Resting cardiac sympathetic firing frequencies suppress terminal norepinephrine transporter uptake.

The prejunctional norepinephrine transporter (NET) is responsible for the clearance of released norepinephrine (NE) back into the sympathetic nerve terminal. NET regulation must be tightly controlled as variations could have important implications for neurotransmission. Thus far, the effects of sympathetic neuronal activity on NET function have been unclear. Here, we optically monitor single-terminal cardiac NET activity ex vivo in response to a broad range of sympathetic postganglionic action potential (AP) firing frequencies.
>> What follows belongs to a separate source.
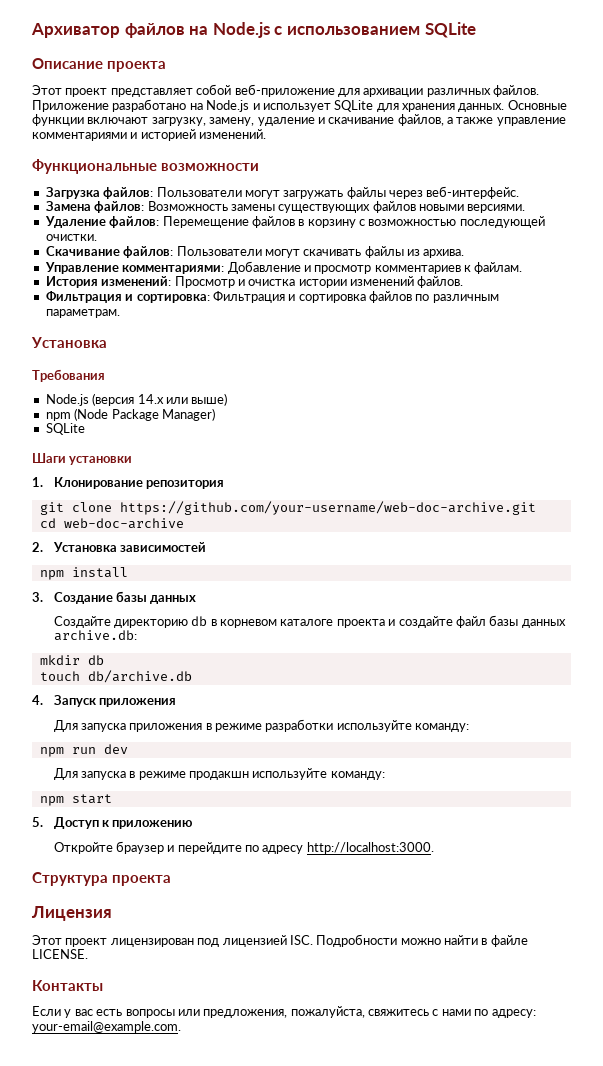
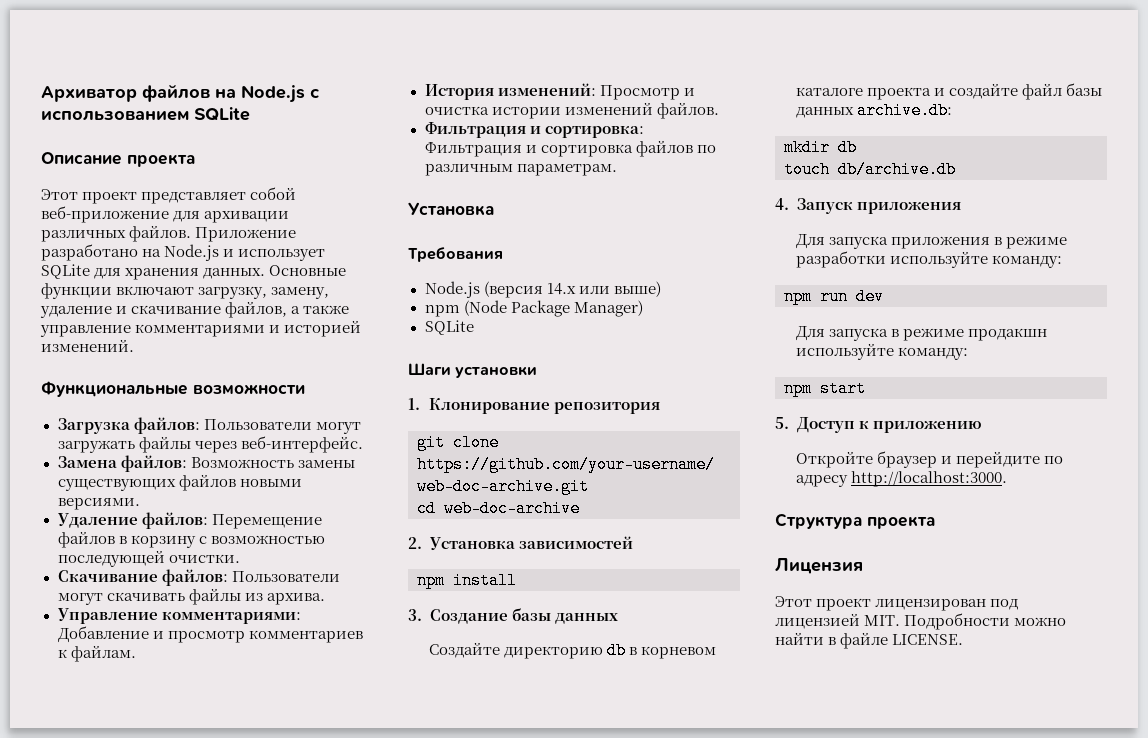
- Этот проект лицензирован под лицензией ISC. Подробности можно найти в файле LICENSE.
+ Этот проект лицензирован под лицензией MIT. Подробности можно найти в файле LICENSE.
- Контакты
- Если у вас есть вопросы или предложения, пожалуйста, свяжитесь с нами по адресу: your-email@example.com.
Isolated murine left atrial appendages were loaded with a fluorescent NET substrate [Neurotransmitter Transporter Uptake Assay (NTUA)] and imaged with confocal microscopy. Sympathetic APs were induced with electrical field stimulation at 0.2-10 Hz (0.1-0.2 ms pulse width). Exogenous NE was applied during the NTUA uptake- and washout phases to investigate substrate competition and displacement, respectively, on transport. Single-terminal NET reuptake rate was rapidly suppressed in a frequency-dependent manner with an inhibitory EF50 of 0.9 Hz. At 2 Hz, the effect was reversed by the α2-adrenoceptor antagonist yohimbine (1 μM) (p < 0.01) with no further effect imposed by the muscarinic receptor antagonist atropine (1 μM). Additionally, high exogenous NE concentrations abolished NET reuptake (1 μM NE; p < 0.0001) and displaced terminal specific NTUA during washout (1-100 μM NE; p < 0.0001). We have also identified α2-adrenoceptor-induced suppression of NET reuptake rate during resting stimulation frequencies, which could oppose the effect of autoinhibition-mediated suppression of exocytosis and thus amplify the effects of sympathetic drive on cardiac function.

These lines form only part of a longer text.